Bad events take longer to wear off than good ones. A famous study from the 1970s interviewed 3 groups of people: (1) lottery winners, (2) people who were paralyzed in an accident and (3) people who hadn’t experienced a life-changing event like this. They then waited a year or so before interviewing the lottery winners and accident victims.
When quantifying the happiness of the 3 groups, the lottery winners were no happier than the other participants. The euphoria of winning the lottery didn’t last and ironically, these people reported finding more areas of unhappiness from the reduction in the enjoyment of life’s little pleasures.
The best summation of this research comes from a paper called Bad is Stronger Than Good by Roy Baumeister, Ellen Bratslavsky, Catrin Finkenaurer and Kathleen Vohs. As with most things in behavioral psychology, the explanation for these feelings come from our ancestors:
From our perspective, it is evolutionarily adaptive for bad to be stronger than good. We believe that throughout our evolutionary history, organisms that were better attuned to bad things would have been more likely to survive threats and, consequently, would have increased probability of passing along their genes. As an example, consider the implications of foregoing options or ignoring certain possible outcomes. A person who ignores the possibility of a positive outcome may later experience significant regret at having missed an opportunity for pleasure or advancement, but nothing directly terrible is likely to result. In contrast, a person who ignores danger (the possibility of a bad outcome) even once may end up maimed or dead. Survival requires urgent attention to possible bad outcomes, but it is less urgent with regard to good ones. Hence, it would be adaptive to be psychologically designed to respond to bad more strongly than good.
This is the double-edged sword of human nature. Many of our emotions, instincts, and ingrained behaviors have helped our species survive for tens of thousands of years. But they can also make our lives more difficult in the modern era where tiger attacks are not our most pressing danger.
Baumeister wrote a book on his findings with John Tierney called The Power of Bad. The authors discuss the fact that there is no opposite of trauma:
Psychologists have long known that people can be scarred for years by a single event. The term for it is trauma, but what is the opposite? What word would describe a positive emotional state that lingers for decades in response to a single event? There is no opposite of trauma, because no single good event has such a lasting impact.
Things are pretty bleak in the world right now. 2020 feels like some combination of 1918, 1929 and 1968 all wrapped into one. Traumatic events are happening all around us.

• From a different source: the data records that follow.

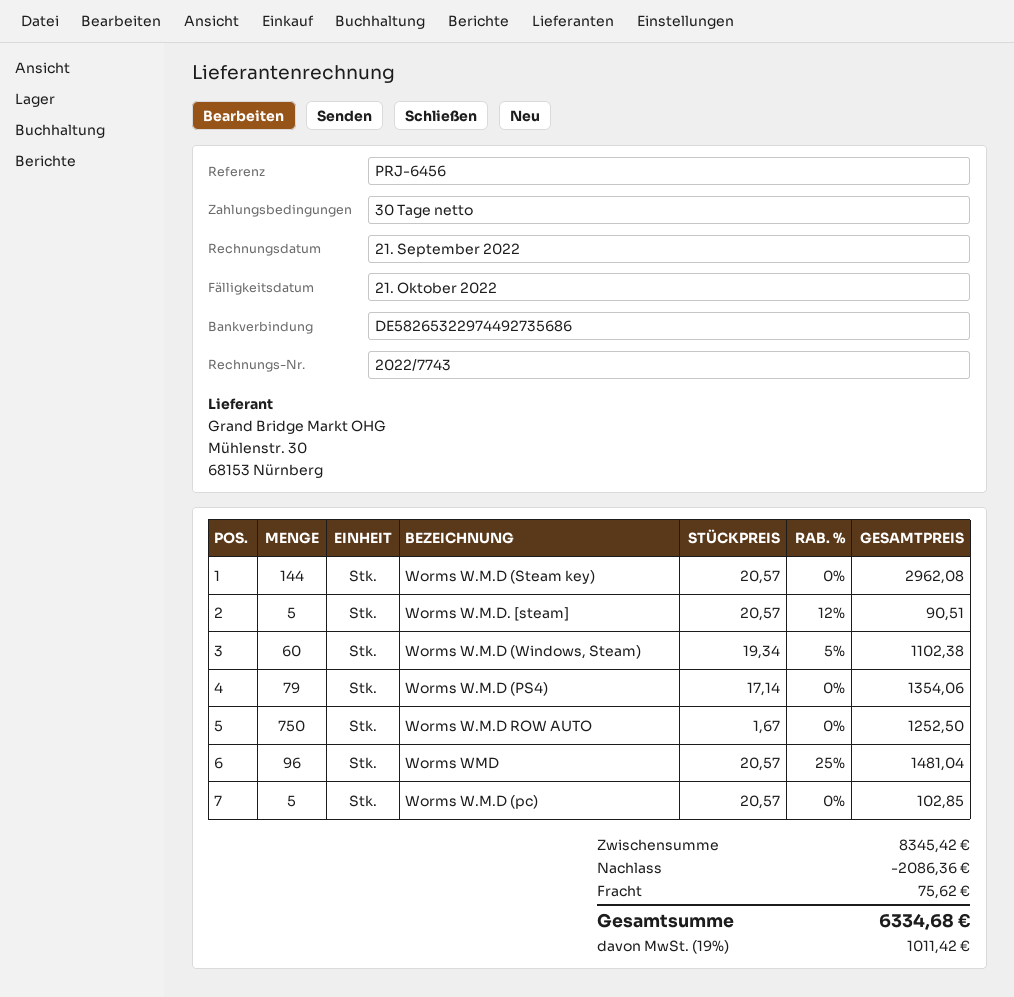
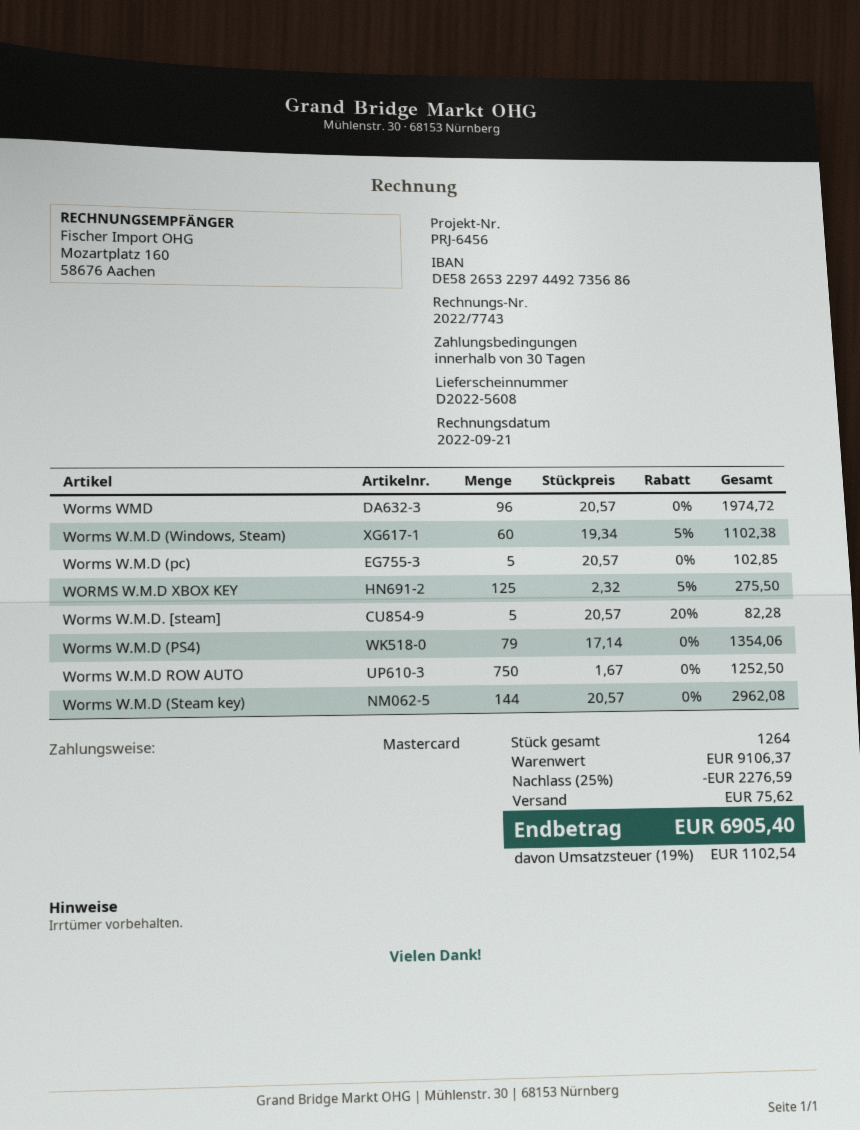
Worms W.M.D. [steam]: 5 x 20.57 - 12% = 90.51 -> 5 x 20.57 - 20% = 82.28
Worms WMD: 96 x 20.57 - 25% = 1481.04 -> 96 x 20.57 = 1974.72
WORMS W.M.D XBOX KEY: none -> 125 x 2.32 - 5% = 275.50
subtotal: 8345.42 -> 9106.37
discount: 2086.36 -> 2276.59
tax: 19% = 1011.42 -> 19% = 1102.54
total: 6334.68 -> 6905.40

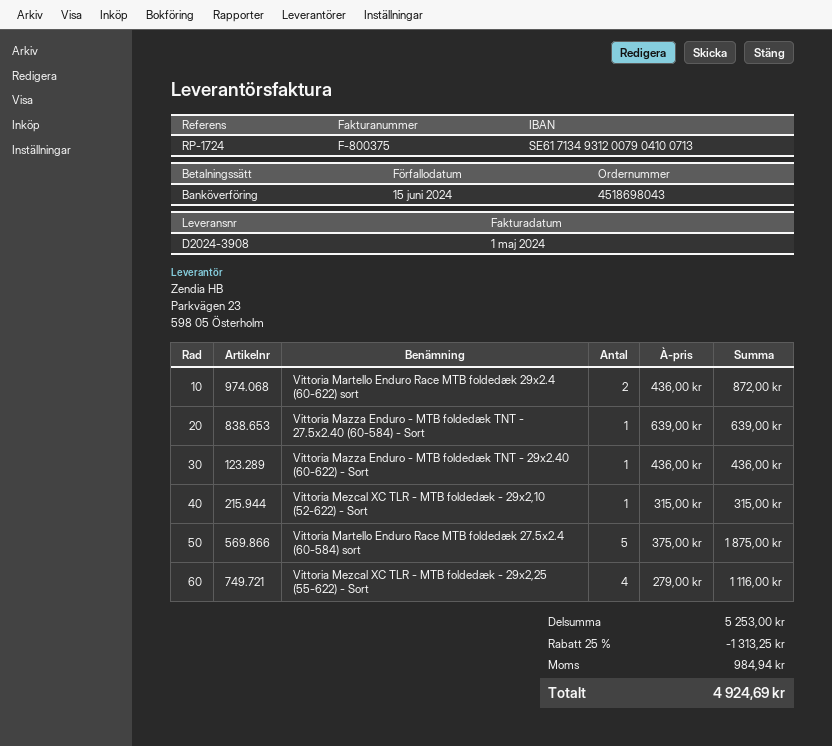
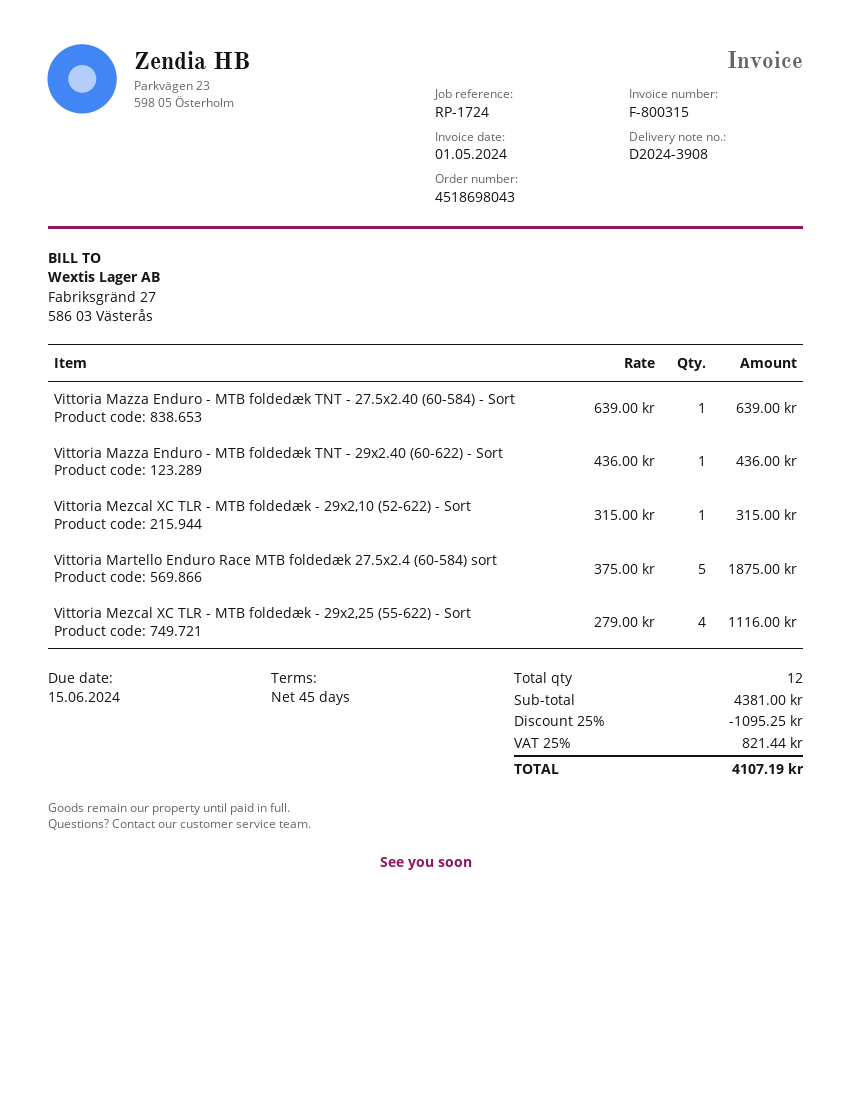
invoice number: F-800375 -> F-800315
Vittoria Martello Enduro Race MTB foldedæk 29x2.4 (60-622) sort: 2 x 436.00 = 872.00 -> none
subtotal: 5253.00 -> 4381.00
discount: 25% = 1313.25 -> 25% = 1095.25
tax: 984.94 -> 821.44
total: 4924.69 -> 4107.19

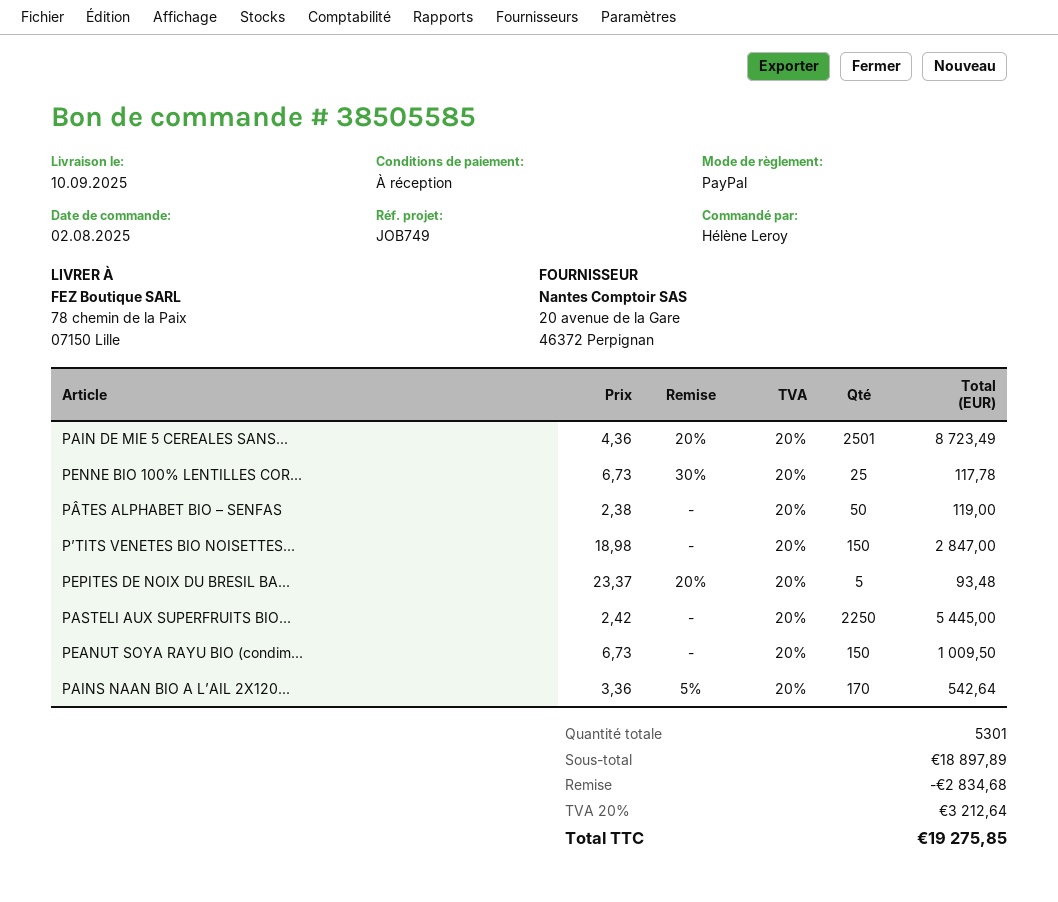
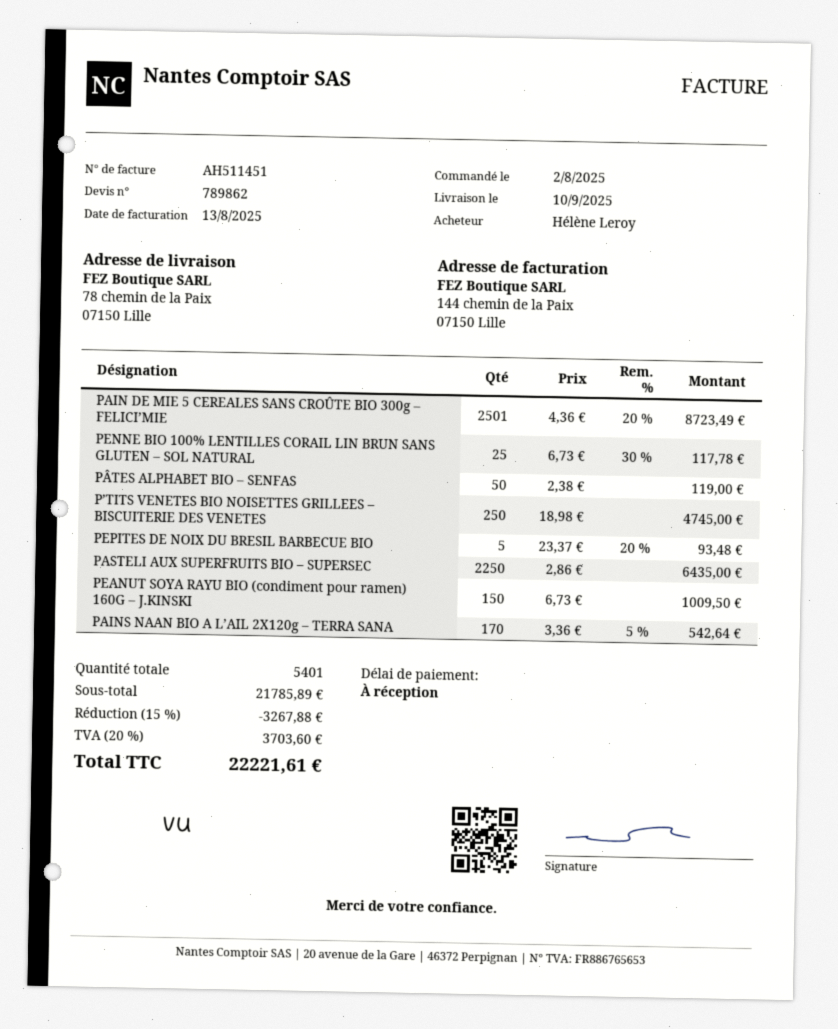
P’TITS VENETES BIO NOISETTES...: 150 x 18.98 = 2847.00 -> 250 x 18.98 = 4745.00
PASTELI AUX SUPERFRUITS BIO...: 2250 x 2.42 = 5445.00 -> 2250 x 2.86 = 6435.00
total quantity: 5301 -> 5401
subtotal: 18897.89 -> 21785.89
discount: 2834.68 -> 3267.88
tax: 20% = 3212.64 -> 20% = 3703.60
total: 19275.85 -> 22221.61

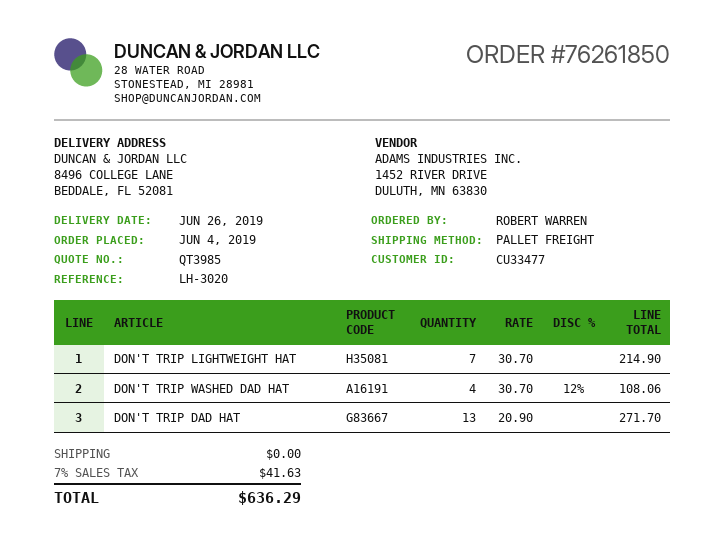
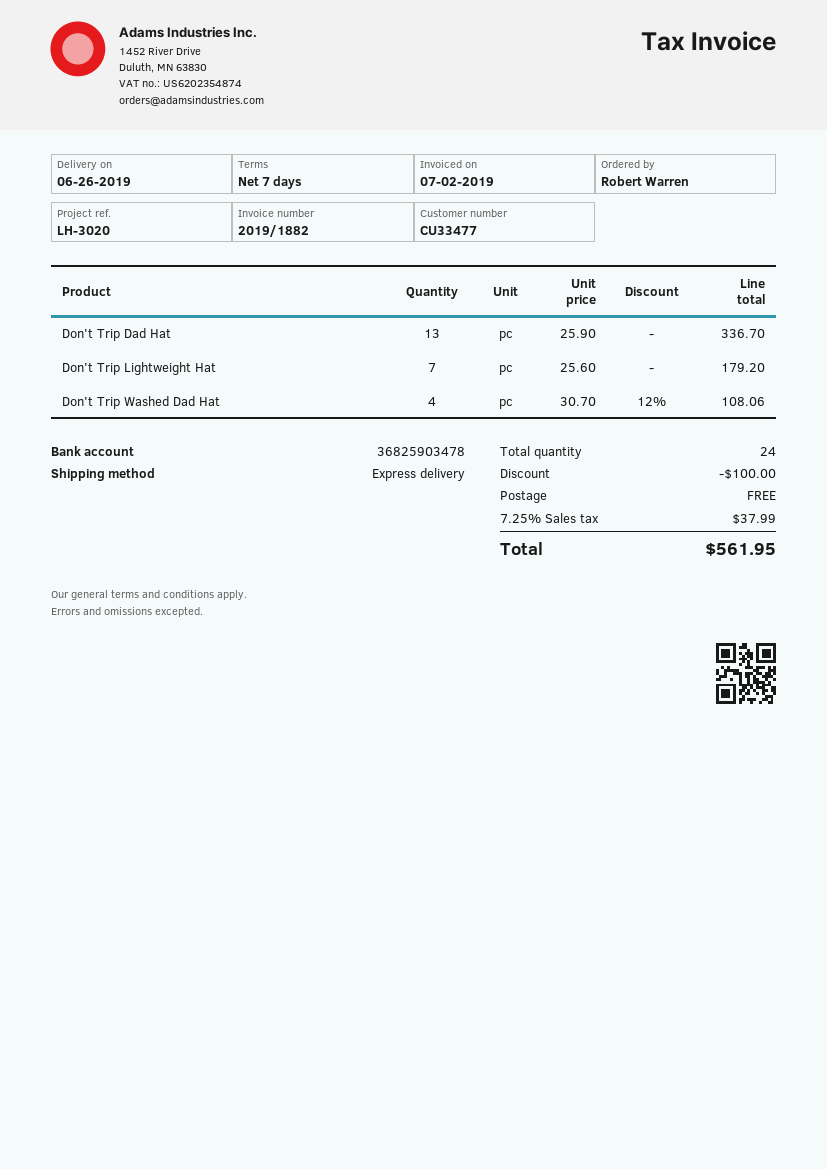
shipping method: pallet freight -> express
DON'T TRIP LIGHTWEIGHT HAT: 7 x 30.70 = 214.90 -> 7 x 25.60 = 179.20
DON'T TRIP DAD HAT: 13 x 20.90 = 271.70 -> 13 x 25.90 = 336.70
discount: none -> 100.00
tax: 7% = 41.63 -> 7.25% = 37.99
total: 636.29 -> 561.95

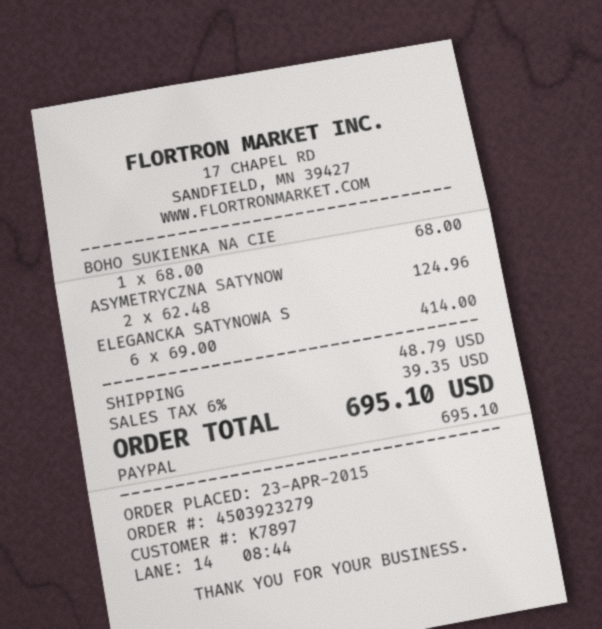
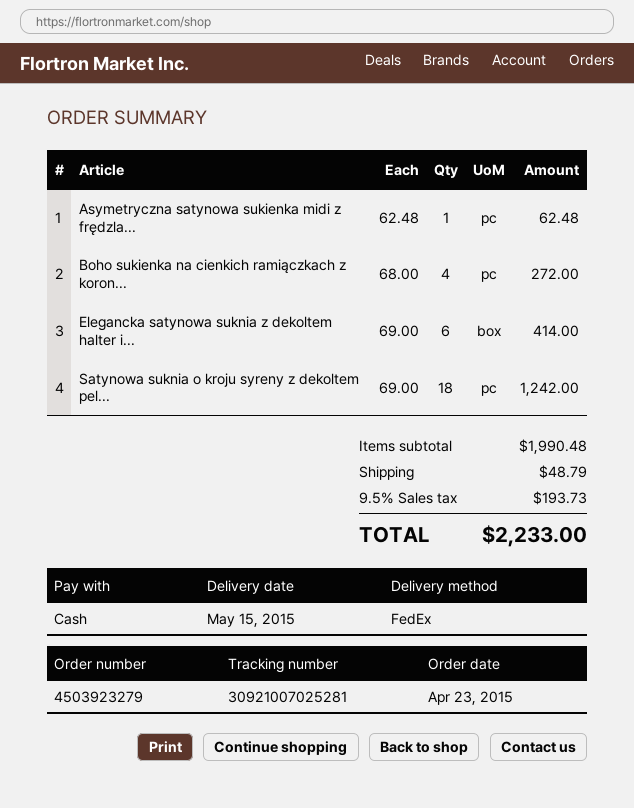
payment method: PayPal -> cash
BOHO SUKIENKA NA CIE: 1 x 68.00 = 68.00 -> 4 x 68.00 = 272.00
ASYMETRYCZNA SATYNOW: 2 x 62.48 = 124.96 -> 1 x 62.48 = 62.48
Satynowa suknia o kroju syreny z dekoltem pel...: none -> 18 x 69.00 = 1242.00
tax: 6% = 39.35 -> 9.5% = 193.73
total: 695.10 -> 2233.00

I don’t blame people for allowing the bad to outweigh the good at the moment. Millions of people are out of work. People are losing their businesses. Hundreds of thousands of people are dead. This virus has completely upset our way of life, for some more than others.
I am worried that the bad of this crisis is going to last in our psyches much longer than the good when it all comes to an end. Some people may have a hard time letting go of this experience but it could also prove helpful to others.
Although there is no opposite to trauma, good can come from bad. We’re all familiar with post-traumatic stress syndrome but Baumeister and Tierney make the case than post-traumatic growth is actually more prevalent.
Trauma can make people stronger, wiser, tougher and more mature. In fact, something like 80% of people who are exposed to a terrifying event don’t experience post-traumatic stress syndrome.
The late-Stuart Scott used to say on SportsCenter that pressure can bust pipes but also makes diamonds.
Even though a single bad event is stronger than a series of good events, going through the bad stuff can better prepare you for life’s many challenges.